Singleton had served with distinction as an infantryman in Korea. Some of his friends said that he had participated in the most famous and bloody battle of the “police action”—Pork Chop Hill.
Pork Chop Hill was a vicious frontal assault up and across rocky terrain by American soldiers. Gunning for them were Communist Chinese troops. Because it was a frontal assault, the American casualties totaled over fifty percent. As the Americans’ ammo ran out, they were forced into vicious hand-to-hand fighting with the enemy. It was an experience that Singleton rarely, if ever, spoke about. There was good reason to assume that his war experiences had left him with what is now known as post-traumatic stress disorder.
Up until the Vietnam War, it was called shell shock, and treatment was little and intermittent because it was not acknowledged to be a long-standing problem. But as the veterans of the Vietnam War would show, post-traumatic stress disorder, an adverse reaction in civilian life to the stress soldiers face under fire, could completely destroy an individual’s life in peacetime. Had such knowledge, and advanced treatment, which included talking therapy and administering antidepressant medication, been available to Singleton, Mary Vincent might still have two whole arms.
It was therefore not surprising that Singleton and his wife, Celia, had so many problems that they eventually divorced. But they still saw each other frequently.
“What more is a divorce than a neon chapel wedding?” Celia would later tell a newspaperman.
Meanwhile, aboard the Green Wave, Singleton touched anchor in Da Nang, Saigon, Guam, Midway Island, Korea, Okinawa, Taiwan, and Yokohama. In 1975, he sailed through the locks of the Panama Canal, gazed silently at Gaillard Cut, the vast expanse of the canal, where the air is haunted by the dead who fell there from Yellow Fever, and then up the eastern coast of Texas and back to New Orleans.
Time to move again. He had these wandering sea legs. The Green Wave was left in his wake as he climbed aboard the S.S. Green Valley, another Central Gulf ship. The ship transported cargo to Northern Europe and Singleton soon found himself sailing through the Red Sea and the Persian Gulf.
Singleton seemed to have a death wish. With his rating, he could have stayed above deck in a more administrative position, but he chose to become a tanker mate, one of the most dangerous jobs aboard any vessel.
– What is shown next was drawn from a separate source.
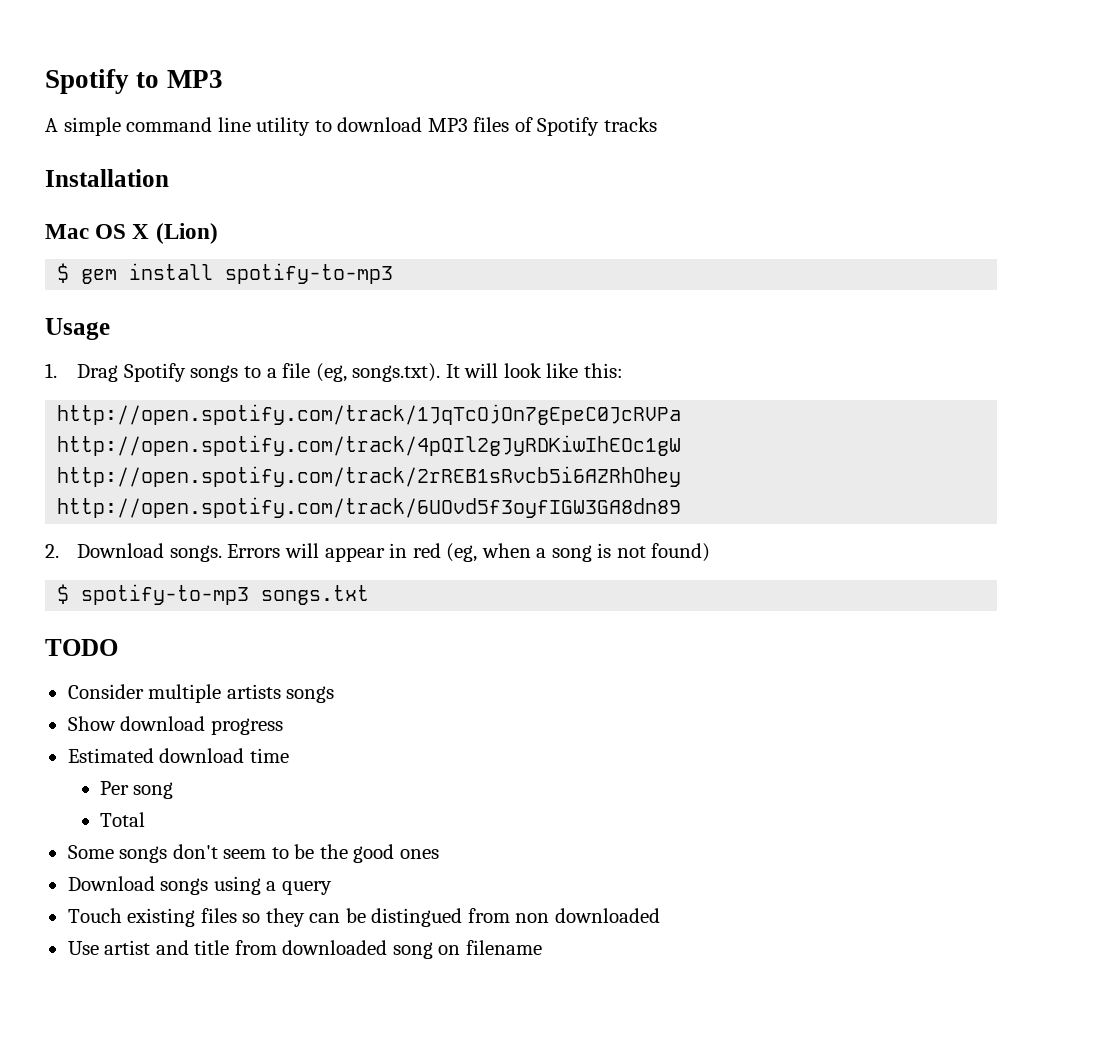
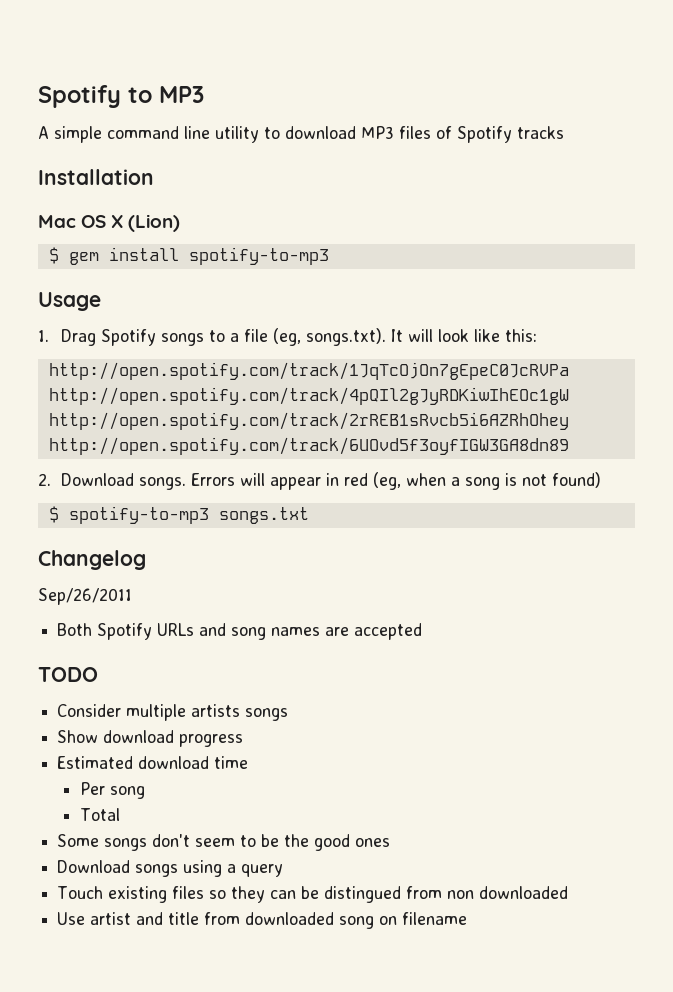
+ Changelog
+ Sep/26/2011
+ Both Spotify URLs and song names are accepted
Much time was spent below decks, breathing poisonous fumes in the presence of gallons and gallons of flammable oil.
Singleton’s job as chief mate was to supervise the loading and unloading of oil, a job that came with its inherent career dangers, for if any of that oil should spill and he was found responsible, he could face criminal as well as civil penalties. Ironically, given his propensity to consume alcohol, he was never found drunk on duty and had a spotless record. This was despite the fact that his duty required him to work seven days a week for months on end. Clearly, he stayed sober while working.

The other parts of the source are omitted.